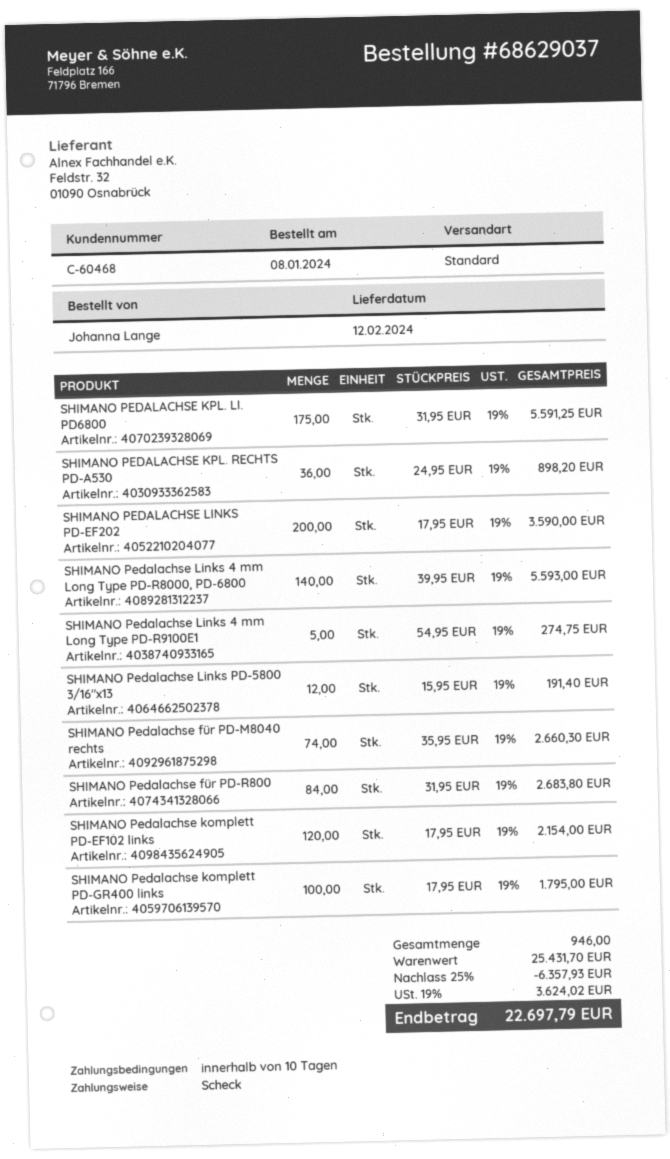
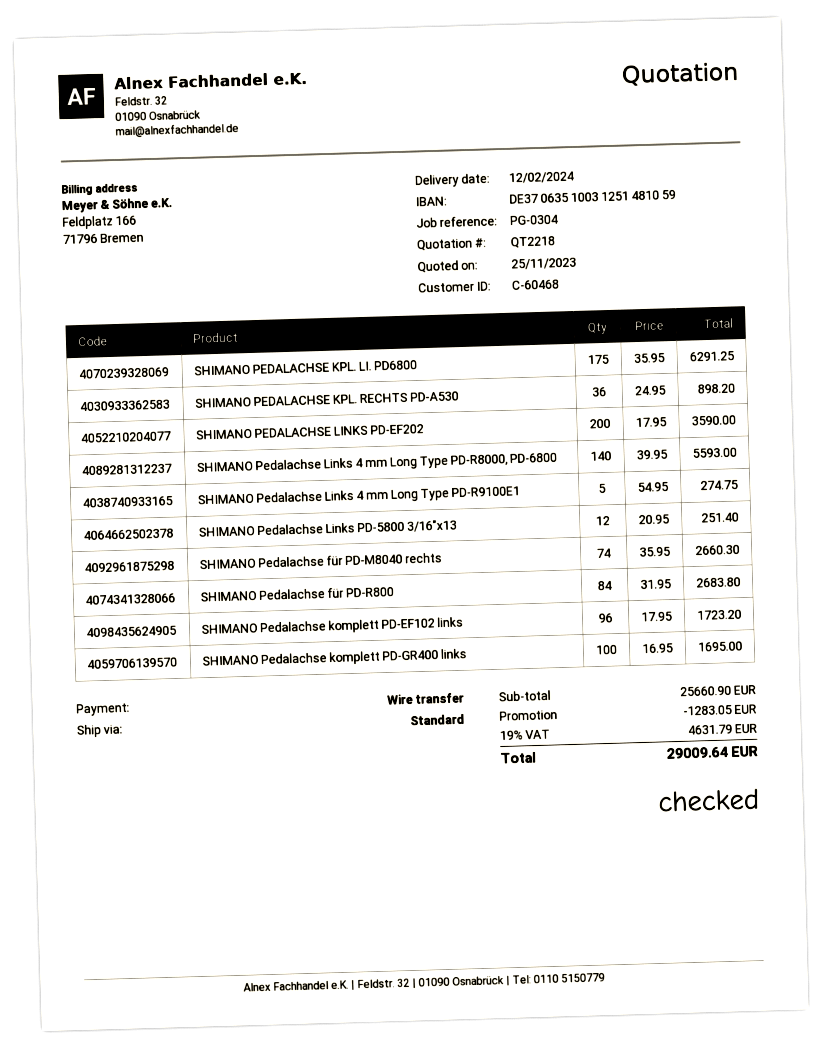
payment method: cheque -> bank transfer
SHIMANO PEDALACHSE KPL. LI. PD6800: 175 x 31.95 = 5591.25 -> 175 x 35.95 = 6291.25
SHIMANO Pedalachse Links PD-5800 3/16"x13: 12 x 15.95 = 191.40 -> 12 x 20.95 = 251.40
SHIMANO Pedalachse komplett PD-EF102 links: 120 x 17.95 = 2154.00 -> 96 x 17.95 = 1723.20
SHIMANO Pedalachse komplett PD-GR400 links: 100 x 17.95 = 1795.00 -> 100 x 16.95 = 1695.00
subtotal: 25431.70 -> 25660.90
discount: 6357.93 -> 1283.05
tax: 19% = 3624.02 -> 19% = 4631.79
total: 22697.79 -> 29009.64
▬▬▬▬▬▬
● **EXERCISE GOAL**
Retype, without any change, the lines from the one containing "SHIMANO Pedalachse Links" through the final line of the material above, and no others.

● **OUTPUT**
SHIMANO Pedalachse Links PD-5800 3/16"x13: 12 x 15.95 = 191.40 -> 12 x 20.95 = 251.40
SHIMANO Pedalachse komplett PD-EF102 links: 120 x 17.95 = 2154.00 -> 96 x 17.95 = 1723.20
SHIMANO Pedalachse komplett PD-GR400 links: 100 x 17.95 = 1795.00 -> 100 x 16.95 = 1695.00
subtotal: 25431.70 -> 25660.90
discount: 6357.93 -> 1283.05
tax: 19% = 3624.02 -> 19% = 4631.79
total: 22697.79 -> 29009.64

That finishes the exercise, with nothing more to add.